Goal of the exercise:
In the entries below, return only the line containing "(208, 122) none" and those after it, exactly, through the last line.

━━━━

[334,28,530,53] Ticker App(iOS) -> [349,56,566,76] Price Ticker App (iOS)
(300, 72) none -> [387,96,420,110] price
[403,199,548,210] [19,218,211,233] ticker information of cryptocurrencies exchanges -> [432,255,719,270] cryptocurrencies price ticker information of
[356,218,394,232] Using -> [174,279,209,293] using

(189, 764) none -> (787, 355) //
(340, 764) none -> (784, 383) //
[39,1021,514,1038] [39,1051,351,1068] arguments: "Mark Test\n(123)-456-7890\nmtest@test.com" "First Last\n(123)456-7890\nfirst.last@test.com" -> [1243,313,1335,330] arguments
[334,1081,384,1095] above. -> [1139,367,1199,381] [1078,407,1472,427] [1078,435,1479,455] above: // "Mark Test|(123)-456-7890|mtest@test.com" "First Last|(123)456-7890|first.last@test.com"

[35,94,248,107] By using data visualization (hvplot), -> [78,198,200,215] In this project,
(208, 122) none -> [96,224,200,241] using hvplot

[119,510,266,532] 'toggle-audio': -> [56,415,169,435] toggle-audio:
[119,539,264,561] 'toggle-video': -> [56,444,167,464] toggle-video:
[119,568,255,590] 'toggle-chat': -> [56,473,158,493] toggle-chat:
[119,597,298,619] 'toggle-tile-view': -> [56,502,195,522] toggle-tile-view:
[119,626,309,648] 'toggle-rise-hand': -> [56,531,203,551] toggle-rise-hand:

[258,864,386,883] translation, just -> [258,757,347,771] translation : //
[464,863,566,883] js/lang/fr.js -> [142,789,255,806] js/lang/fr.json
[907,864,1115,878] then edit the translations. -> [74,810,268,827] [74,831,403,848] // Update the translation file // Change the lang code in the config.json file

━━━━

Response to this exercise:
(208, 122) none -> [96,224,200,241] using hvplot

[119,510,266,532] 'toggle-audio': -> [56,415,169,435] toggle-audio:
[119,539,264,561] 'toggle-video': -> [56,444,167,464] toggle-video:
[119,568,255,590] 'toggle-chat': -> [56,473,158,493] toggle-chat:
[119,597,298,619] 'toggle-tile-view': -> [56,502,195,522] toggle-tile-view:
[119,626,309,648] 'toggle-rise-hand': -> [56,531,203,551] toggle-rise-hand:

[258,864,386,883] translation, just -> [258,757,347,771] translation : //
[464,863,566,883] js/lang/fr.js -> [142,789,255,806] js/lang/fr.json
[907,864,1115,878] then edit the translations. -> [74,810,268,827] [74,831,403,848] // Update the translation file // Change the lang code in the config.json file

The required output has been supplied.